4 Replies Latest reply on Apr 12, 2013 11:13 AM by stuart.rogers

    ACML FFT Reproducible?

    stuart.rogers

      Is the ACML FFT using mode 100, which finds an optimal plan for a specific problem size, reproducible across different processors? That is, will the results of the FFT (using mode 100) agree between different types of processors? Is mode 0 FFT, which uses a default plan, reproducible across processors?

        • Re: ACML FFT Reproducible?
          chipf

          For mode 100 it might be reproducable, but it can't be guaranteed.   Depending on the problem size, different radix plans could be chosen for different processors.  This could lead to slightly different results.

           

          For mode 0, we will use the same default radix plans.  For mode 0, when comparing on machines that will use the same instruction set, results should be reproducable. But there could differences in results between older SSE only processors and the newer FMA capable processors.

          1 of 1 people found this helpful
            • Re: ACML FFT Reproducible?
              stuart.rogers

              I'm not familiar with radix plans. If the FFT sizes are a power of 2 with mode 100, will they be reproducible across AMD processors? Power-of-2 FFTs (using either mode 100 or 0) should not be expected to be reproducible between AMD and Intel processsors, right?

                • Re: ACML FFT Reproducible?
                  chipf

                  Assuming that the problem size is a product of small prime factors, a radix plan is the set of small prime FFT passes that combine to run the entire FFT.   The radix plan includes the order in which passes are made. For instance 32 is 2^5, we might use radix 4 then 8, or we might use 8 then 4.   The order of operation would be different, and that might cause small differences in the results.  Mode 100 will look at all  (or most) of the possible prime factor combinations, time them, and choose the fastest.  The fastest radix plan can be vary between different machines. 

                  ACML includes code for radices 2, 3, 4, 5, 7, and 8, and even some Fortran implementions such as 11 and 13.

                   

                  If both AMD and intel machines are using SSE instructions, and if they both use the same radix plan, then they should produce the same results.  When and if intel makes FMA available, then both machines using FMA for the same radix plan should produce the same results.  We don't provide visibility into which plan is chosen for mode 100, but for mode 0, it would be the same for both machines.

                   

                  FMA doesn't always help to improve FFT performance, so if it's causing differences in results be between processors you can try turning it off by setting the environment variable ACML_FMA=0.  There may or may not be a performance penalty in doing this on the AMD machine.

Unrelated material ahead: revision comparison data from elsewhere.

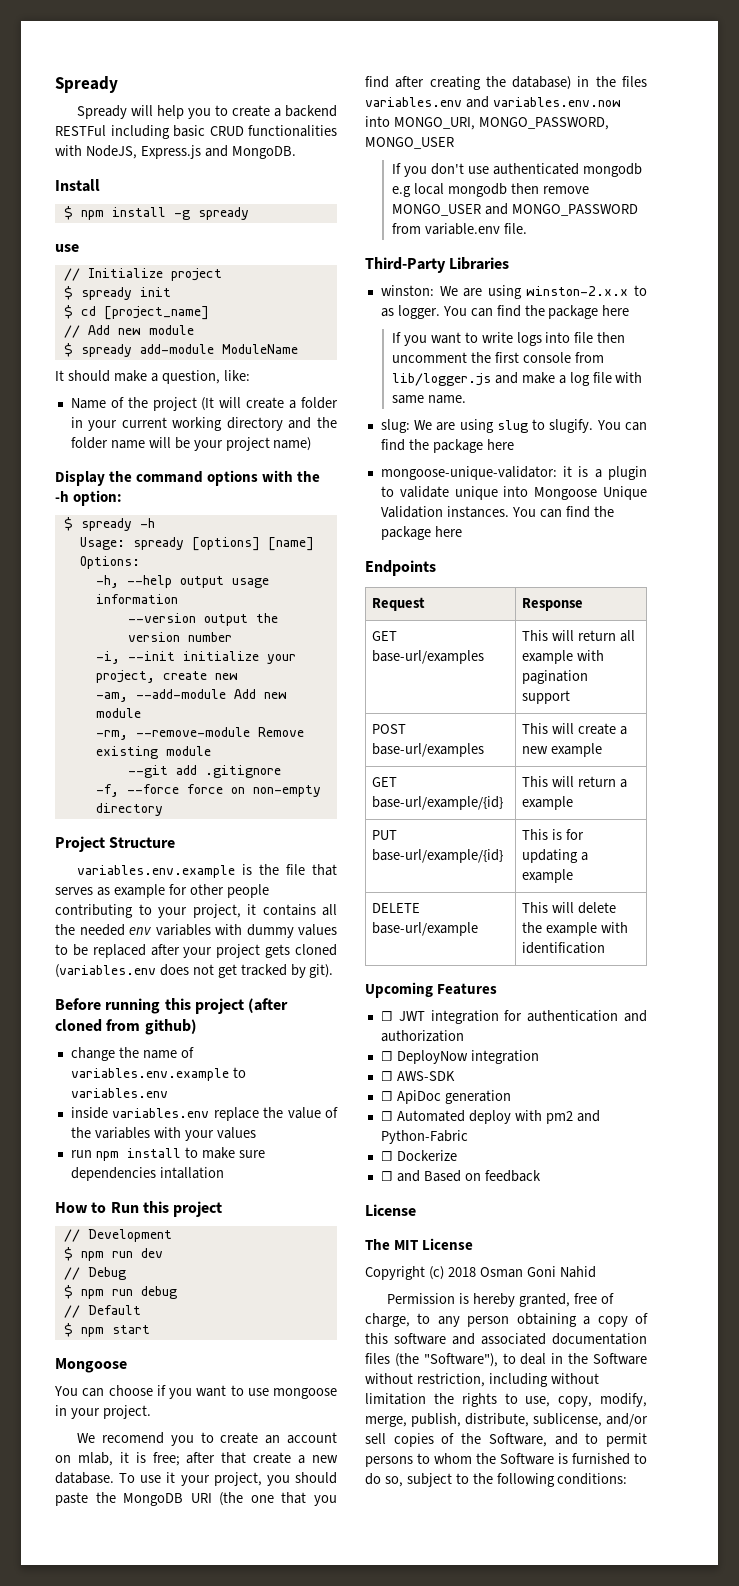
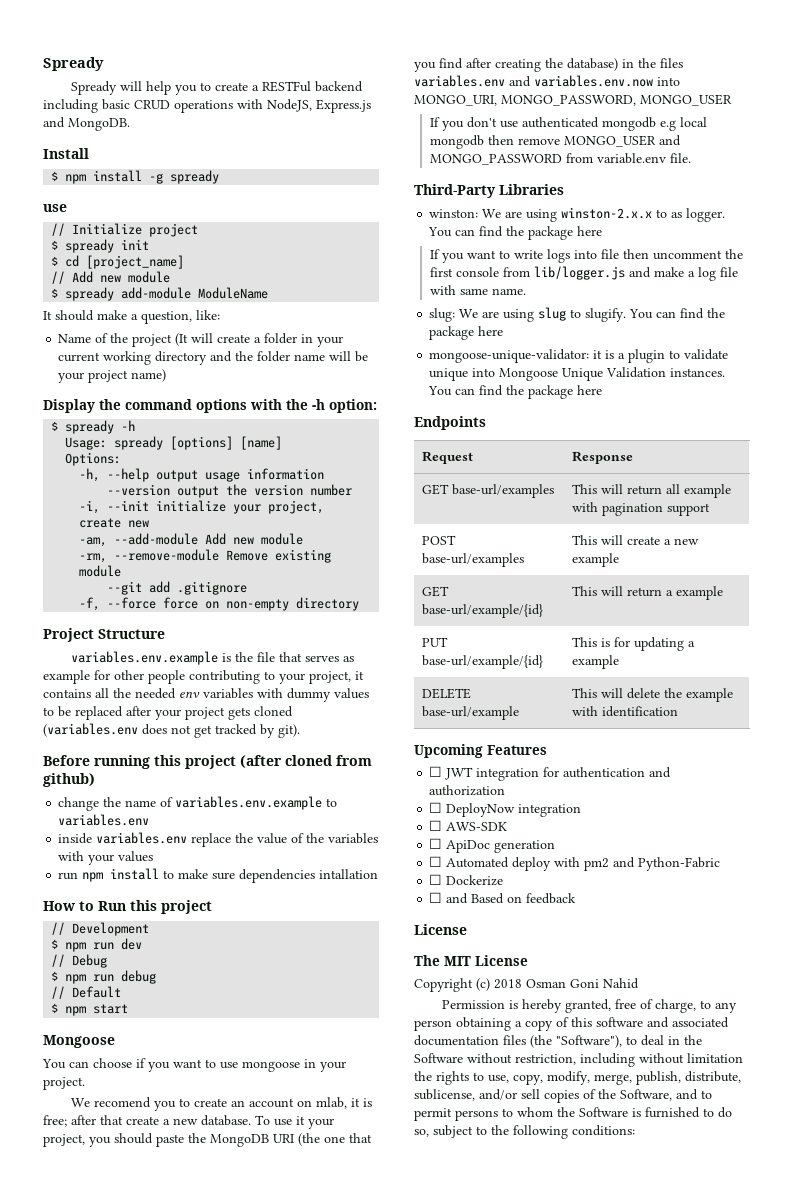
- Spready will help you to create a backend RESTFul including basic CRUD functionalities with NodeJS, Express.js and MongoDB.
+ Spready will help you to create a RESTFul backend including basic CRUD operations with NodeJS, Express.js and MongoDB.

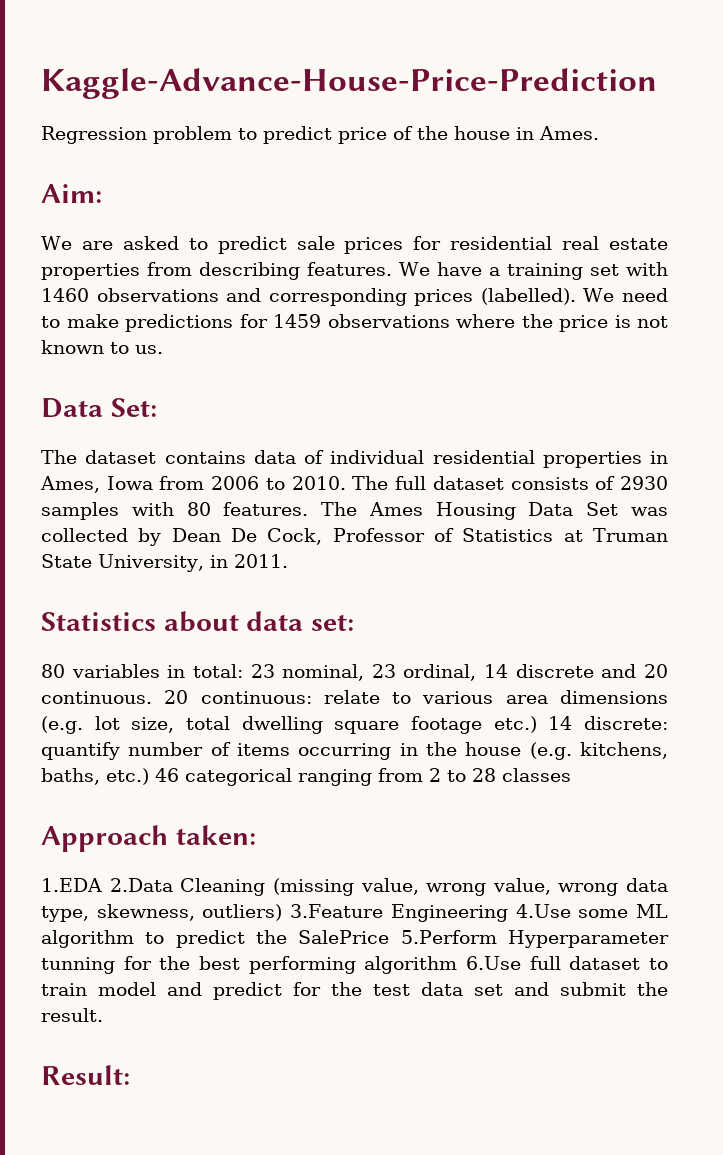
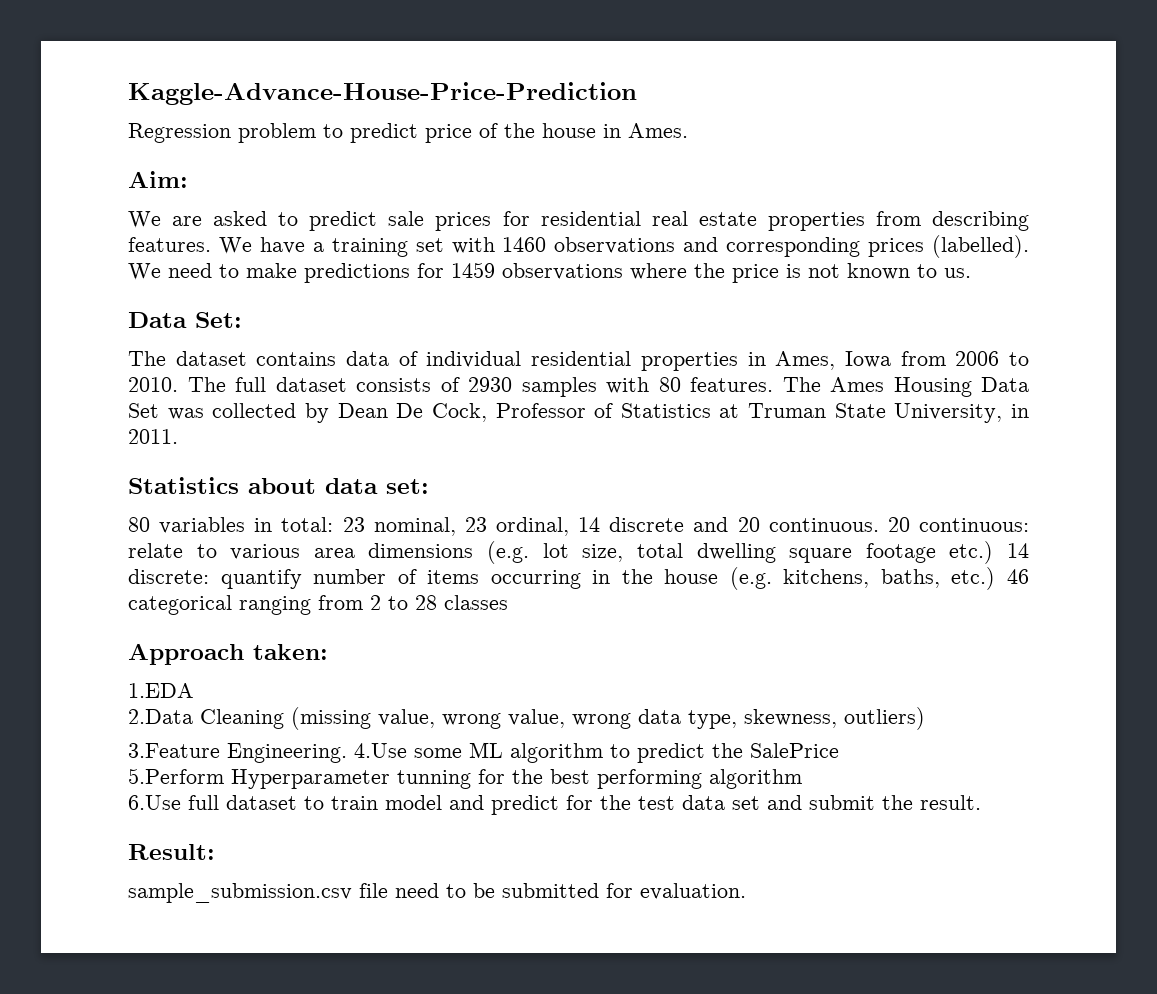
- 1.EDA 2.Data Cleaning (missing value, wrong value, wrong data type, skewness, outliers) 3.Feature Engineering 4.Use some ML algorithm to predict the SalePrice 5.Perform Hyperparameter tunning for the best performing algorithm 6.Use full dataset to train model and predict for the test data set and submit the result.
+ 1.EDA
+ 2.Data Cleaning (missing value, wrong value, wrong data type, skewness, outliers)
+ 3.Feature Engineering. 4.Use some ML algorithm to predict the SalePrice
+ 5.Perform Hyperparameter tunning for the best performing algorithm
+ 6.Use full dataset to train model and predict for the test data set and submit the result.
+ sample_submission.csv file need to be submitted for evaluation.

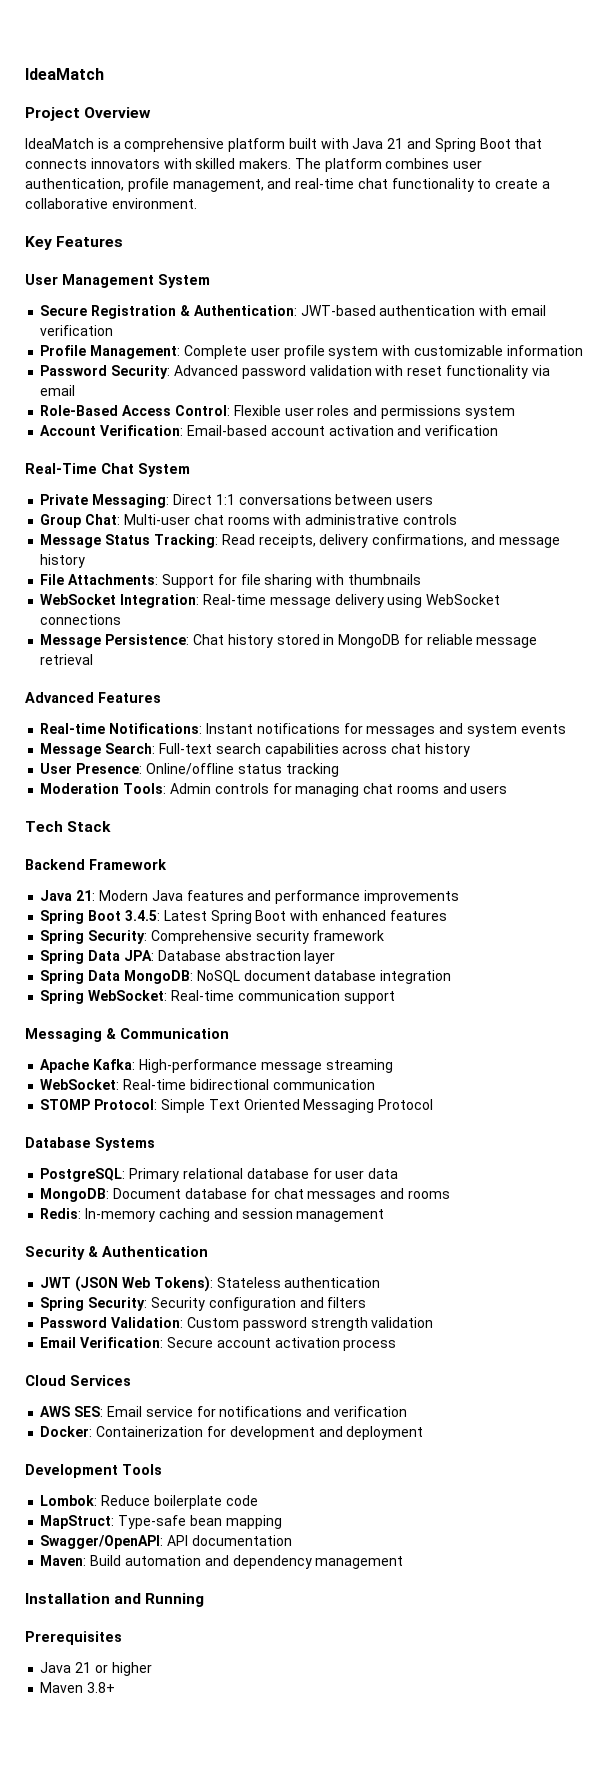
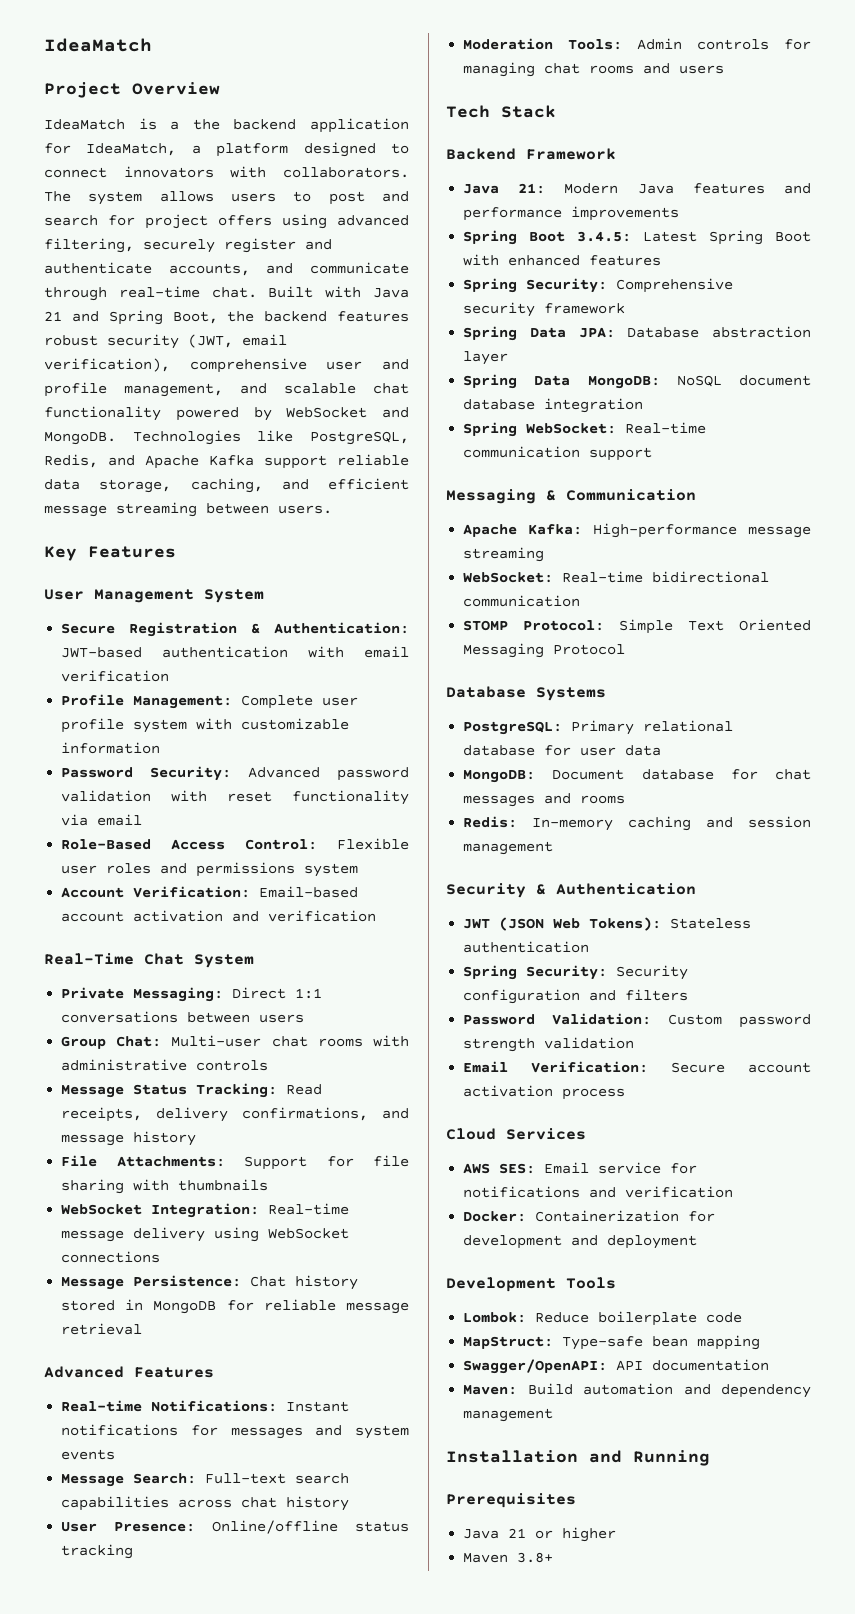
- IdeaMatch is a comprehensive platform built with Java 21 and Spring Boot that connects innovators with skilled makers. The platform combines user authentication, profile management, and real-time chat functionality to create a collaborative environment.
+ IdeaMatch is a the backend application for IdeaMatch, a platform designed to connect innovators with collaborators. The system allows users to post and search for project offers using advanced filtering, securely register and authenticate accounts, and communicate through real-time chat. Built with Java 21 and Spring Boot, the backend features robust security (JWT, email verification), comprehensive user and profile management, and scalable chat functionality powered by WebSocket and MongoDB. Technologies like PostgreSQL, Redis, and Apache Kafka support reliable data storage, caching, and efficient message streaming between users.

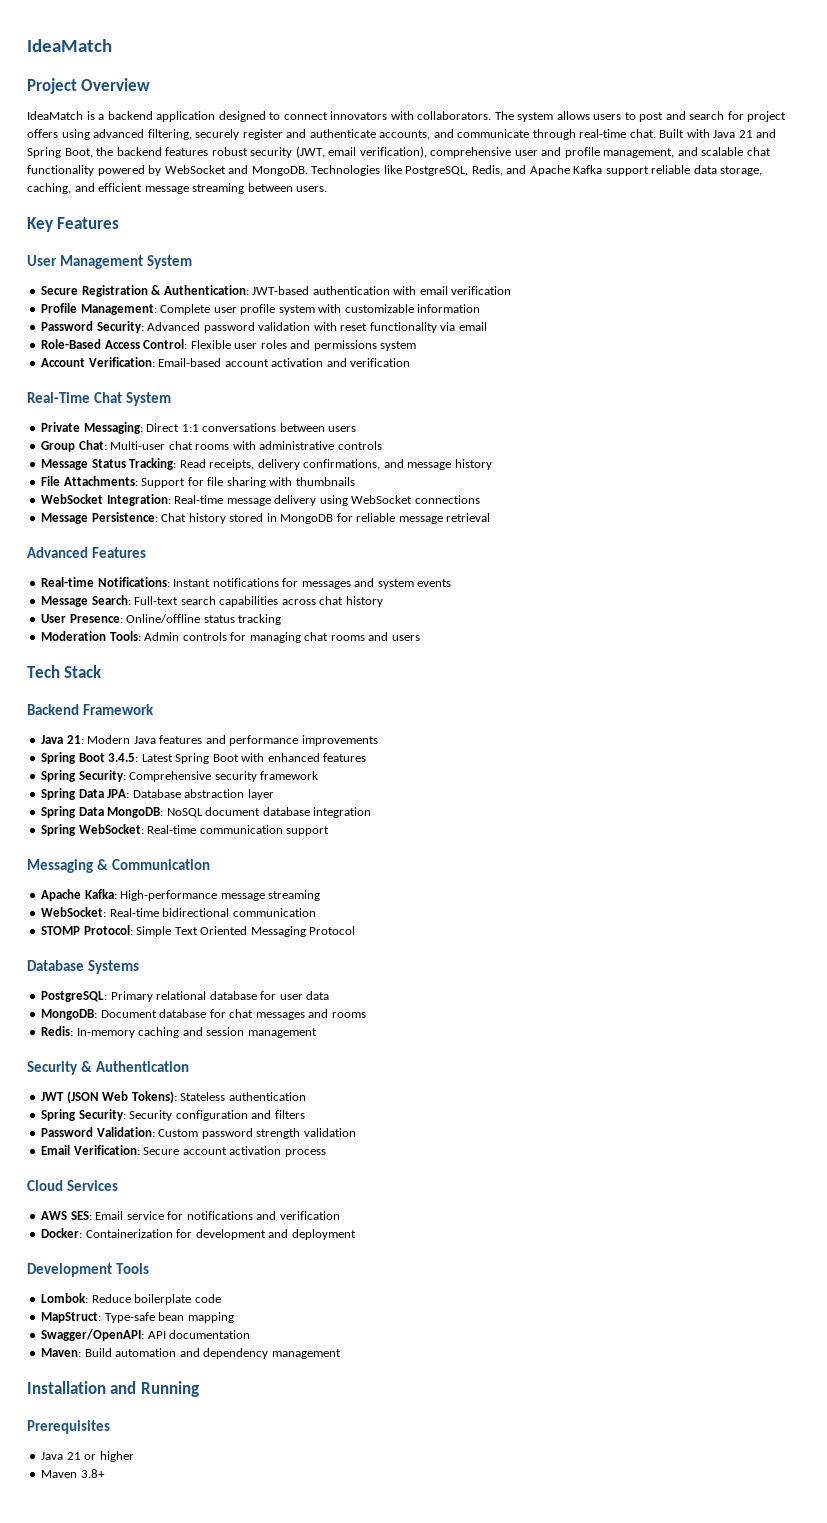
- IdeaMatch is a the backend application for IdeaMatch, a platform designed to connect innovators with collaborators.
+ IdeaMatch is a backend application designed to connect innovators with collaborators.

                  1 of 1 people found this helpful
                    • Re: ACML FFT Reproducible?
                      stuart.rogers

                      I'm not convinced the Intel and AMD FFT results should be expected to be the same, assuming the same instruction set and radix plan. Below is an excerpt from an email from Matteo Frigo, in response to a question about FFTW reproducibility. Does Intel Sandy Bridge and AMD Phenom II use the same instruction set?

                       

                      In your quest for reproducibility you should be warned that Intel and AMD processors are not exactly equivalent to begin with.  In particular, trascendental functions such as sin() and cos() are hard to compute to within machine precision, and different processors may compute a different approximation to sin(x) and cos(x).

                       

                      For example, the program below prints 11b2b1c6227d838e on sandy bridge and 9ab1006d9fea70ab on a Phenom II processor (x86_64-linux-gnu-gcc-4.7 -O3). 

                       

                      Even more alarmingly, the answers from the two processors agree (in this particular case) if I compute only sin() or only cos().  It turns out that gcc replaces the sin/cos calls by the single hardware instruction fsincos, which behaves differently on the two machines, whereas individual sin() and cos() agree (in this case).

                       

                      In the past I was able to produce an explicit value of x such as cos(x) was different on the two machines, but I haven't checked recently.  The value of x was not particularly complicated (something like x=2*PI*N/M for M=some small prime).

                       

                      Intel has changed their trigonometric algorithms at least once in the past in a documented way.  I don't know if they maintain absolute compatibility within their own processors, and I have no idea of what AMD is doing.

                       

                      ------------------------------------------------------------

                      #include <math.h>

                      #include <stdio.h>

                       

                      #define HASH(thing) y.d = thing; chk = (chk * 17) ^ (y.ll);

                       

                      int main(int argc, char *argv[])

                      {

                           int i, n;

                           union {

                                double d;

                                unsigned long long ll;

                           } y;

                           unsigned long long chk = 0;

                       

                           for (n = 1; n < 10000; ++n) {

                                for (i = 0; i < n; ++i) {

                      double x = (double)i / (double)n;

                      HASH(cos(x));

                      HASH(sin(x));

                                }

                           }

                       

                      printf("%llx\n", chk);

                           return 0;

                      }